AIM OF THE EXERCISE: Leaving out every picture, copy the lines of the material below exactly, from the line containing "- supervisorctl reload" through the line containing "- Prefer a single minimal shim (system), not".

= = =

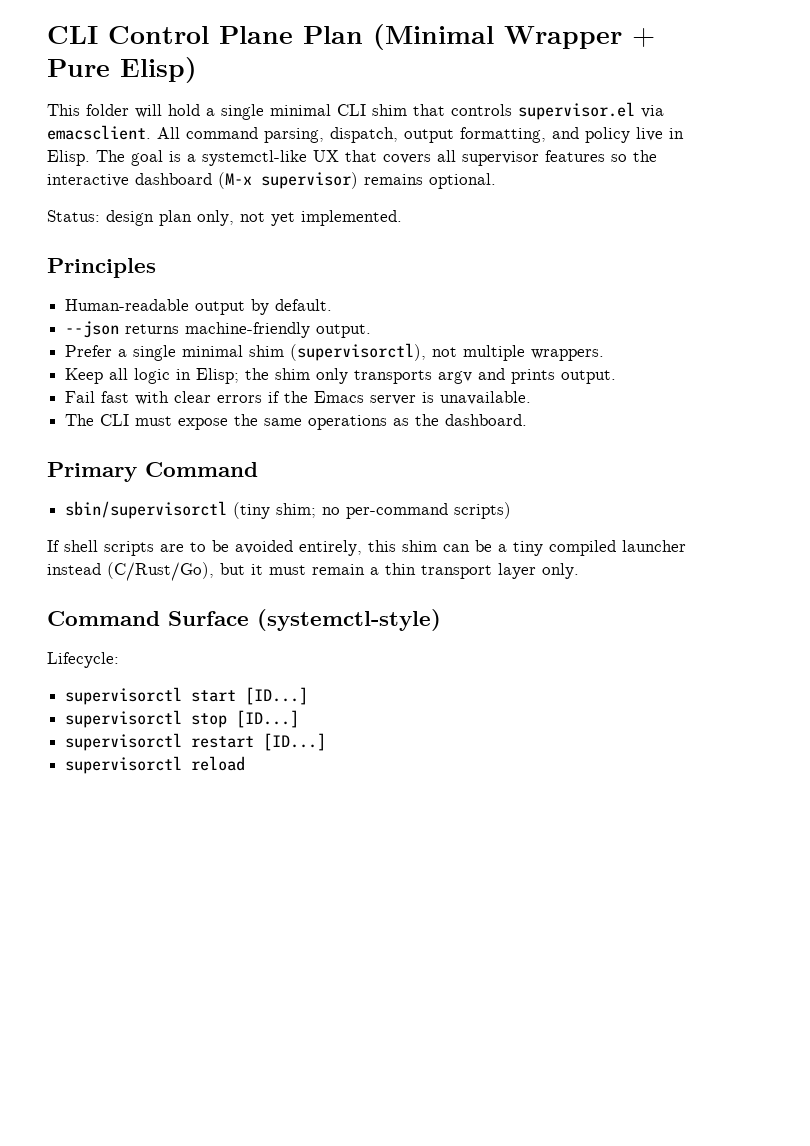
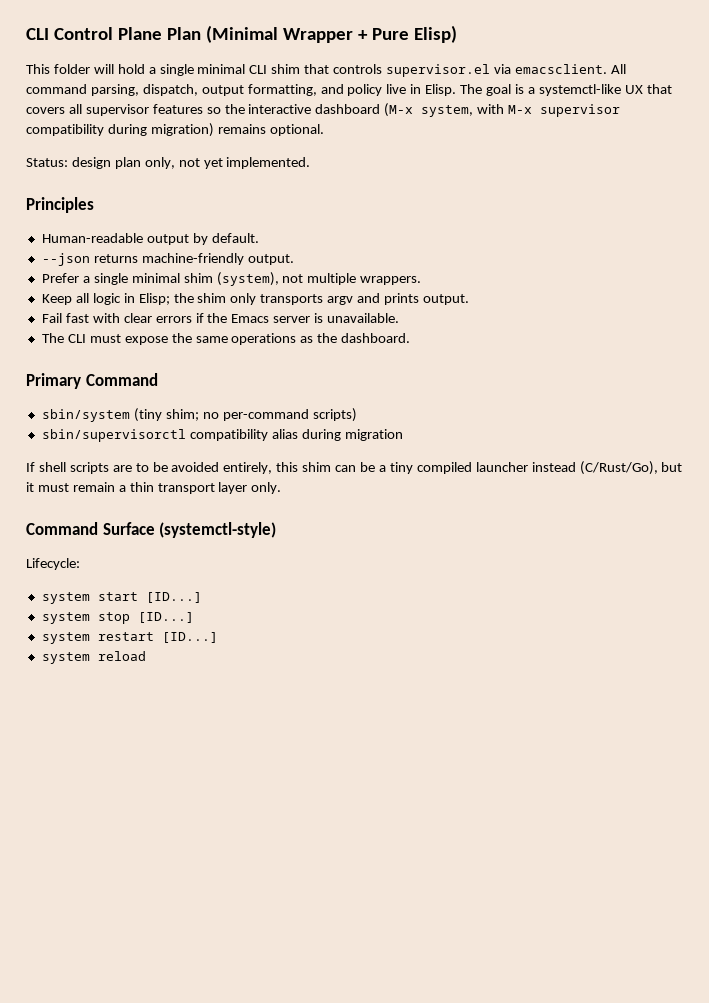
- The goal is a systemctl-like UX that covers all supervisor features so the interactive dashboard (M-x supervisor) remains optional.
+ The goal is a systemctl-like UX that covers all supervisor features so the interactive dashboard (M-x system, with M-x supervisor compatibility during migration) remains optional.
- Prefer a single minimal shim (supervisorctl), not multiple wrappers.
+ Prefer a single minimal shim (system), not multiple wrappers.
- sbin/supervisorctl (tiny shim; no per-command scripts)
+ sbin/system (tiny shim; no per-command scripts)
+ sbin/supervisorctl compatibility alias during migration
- supervisorctl start [ID...]
+ system start [ID...]
- supervisorctl stop [ID...]
+ system stop [ID...]
- supervisorctl restart [ID...]
+ system restart [ID...]
- supervisorctl reload
+ system reload

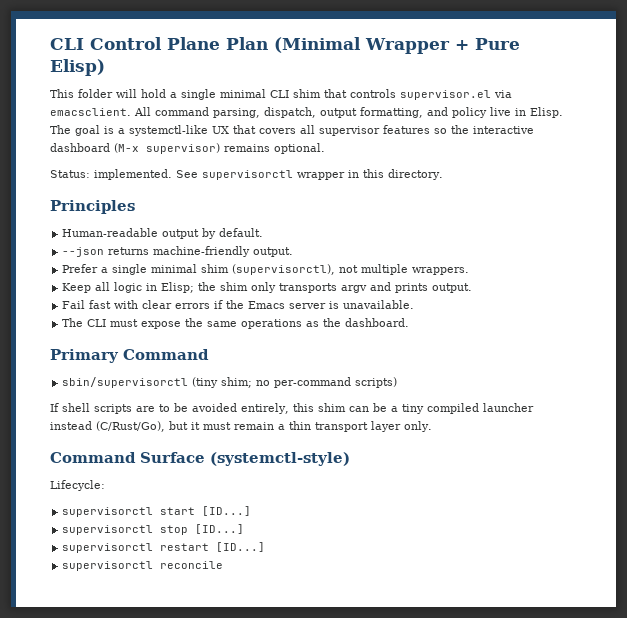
- The goal is a systemctl-like UX that covers all supervisor features so the interactive dashboard (M-x system, with M-x supervisor compatibility during migration) remains optional.
- Status: design plan only, not yet implemented.
+ The goal is a systemctl-like UX that covers all supervisor features so the interactive dashboard (M-x supervisor) remains optional.
+ Status: implemented. See supervisorctl wrapper in this directory.
- Prefer a single minimal shim (system), not multiple wrappers.
+ Prefer a single minimal shim (supervisorctl), not multiple wrappers.
- sbin/system (tiny shim; no per-command scripts)
+ sbin/supervisorctl (tiny shim; no per-command scripts)
- sbin/supervisorctl compatibility alias during migration
- system start [ID...]
+ supervisorctl start [ID...]
- system stop [ID...]
+ supervisorctl stop [ID...]
- system restart [ID...]
+ supervisorctl restart [ID...]
- system reload
+ supervisorctl reconcile

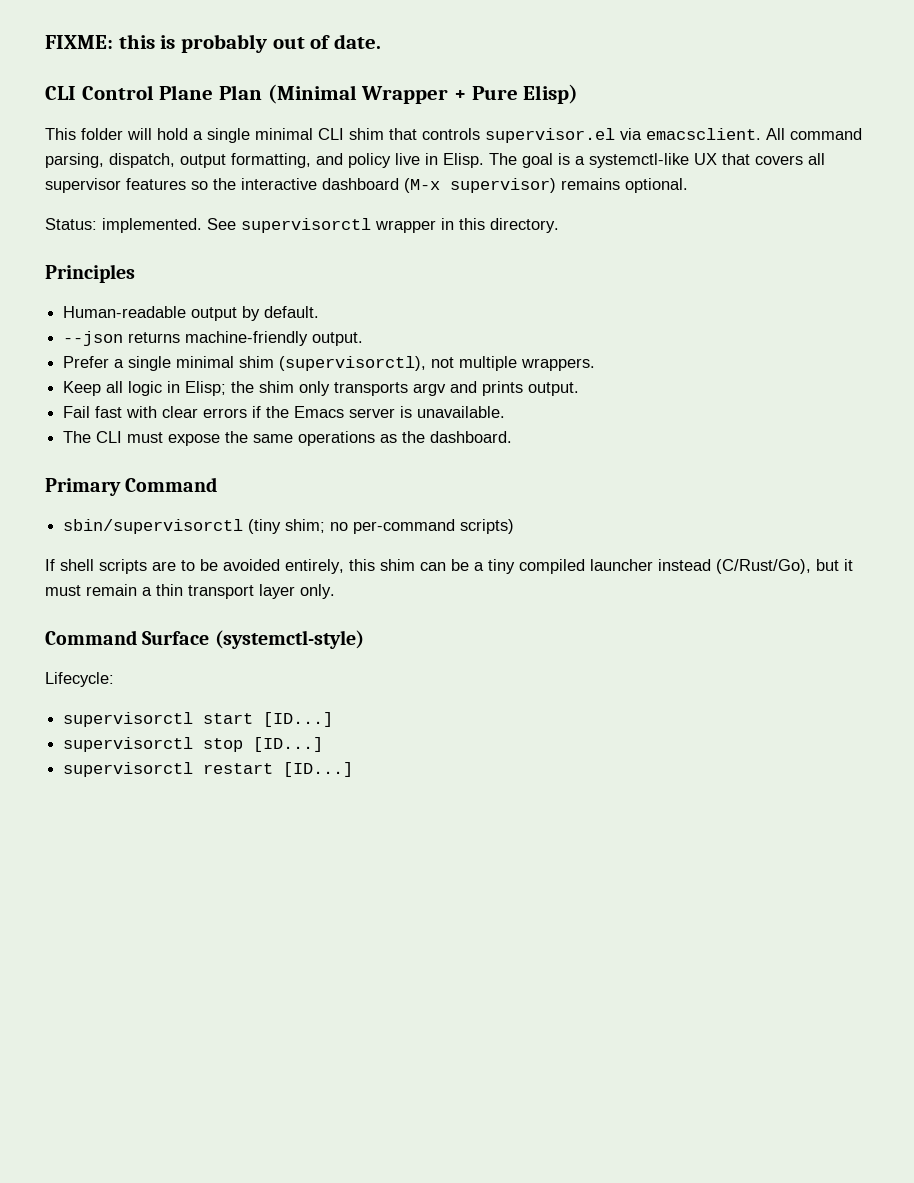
+ FIXME: this is probably out of date.
- supervisorctl reconcile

= = =

ANSWER TO THIS PROBLEM:
- supervisorctl reload
+ system reload

- The goal is a systemctl-like UX that covers all supervisor features so the interactive dashboard (M-x system, with M-x supervisor compatibility during migration) remains optional.
- Status: design plan only, not yet implemented.
+ The goal is a systemctl-like UX that covers all supervisor features so the interactive dashboard (M-x supervisor) remains optional.
+ Status: implemented. See supervisorctl wrapper in this directory.
- Prefer a single minimal shim (system), not multiple wrappers.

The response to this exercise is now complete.